In OLED light-emitting material applications, cu (i) complexes are considered as an alternative to the commonly used phosphorescent iridium complexes. The cuprous complex has the advantages of rich resources, low cost, various coordination structures, excellent luminescence property and the like.
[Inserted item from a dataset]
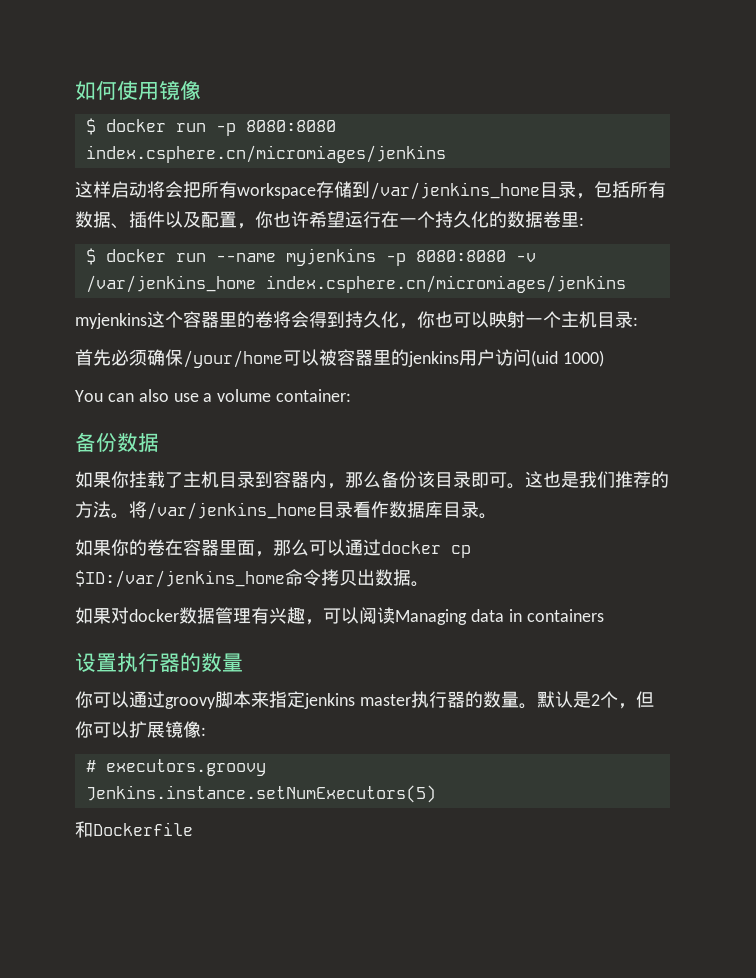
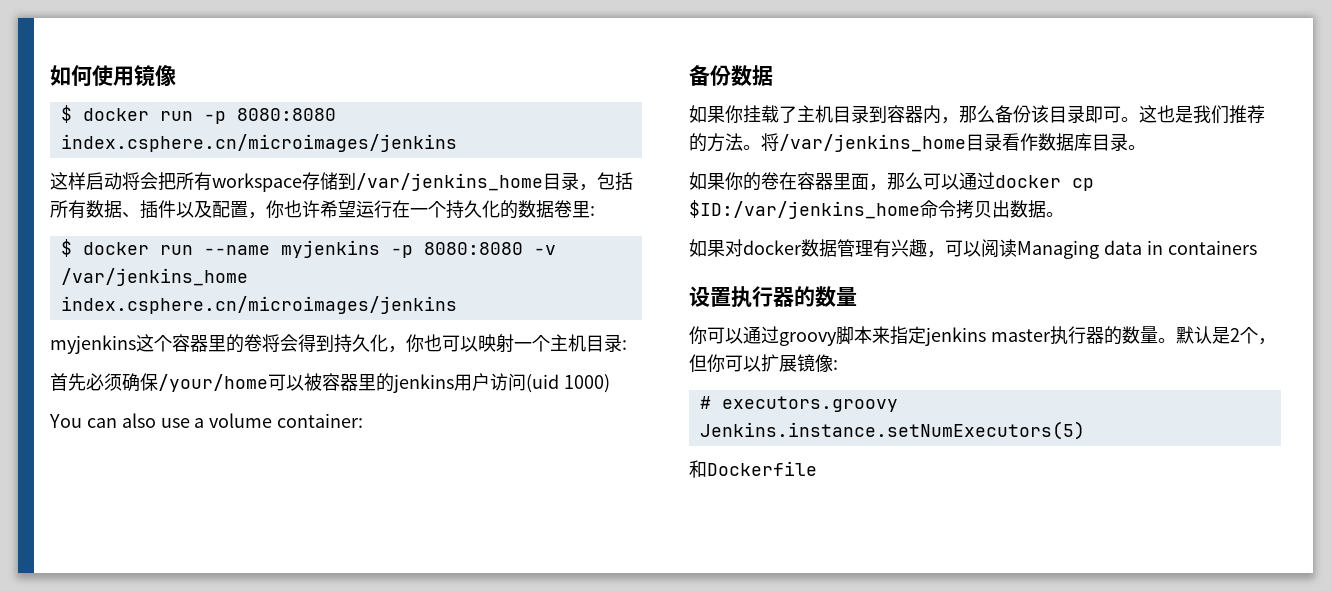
[85,145,446,163] index.csphere.cn/micromiages/jenkins -> [60,134,457,152] index.csphere.cn/microimages/jenkins
[265,275,626,293] index.csphere.cn/micromiages/jenkins -> [60,296,457,314] index.csphere.cn/microimages/jenkins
Therefore, the cuprous has unique advantages in the aspect of developing new cheap high-performance luminescent materials, and further develops a cuprous complex as an OLED luminescent material, so that the cuprous complex has extremely important scientific research value and economic value.
Disclosure of Invention
In order to overcome the defects and shortcomings of the prior art, the invention mainly aims to provide a Cu (I) complex of benzimidazole diphosphine, which has better luminescence property.
The invention also aims to provide a preparation method of the benzimidazole diphosphine Cu (I) complex, which has mild reaction conditions and simple preparation process.
The invention further aims to provide application of the benzimidazole diphosphine Cu (I) complex.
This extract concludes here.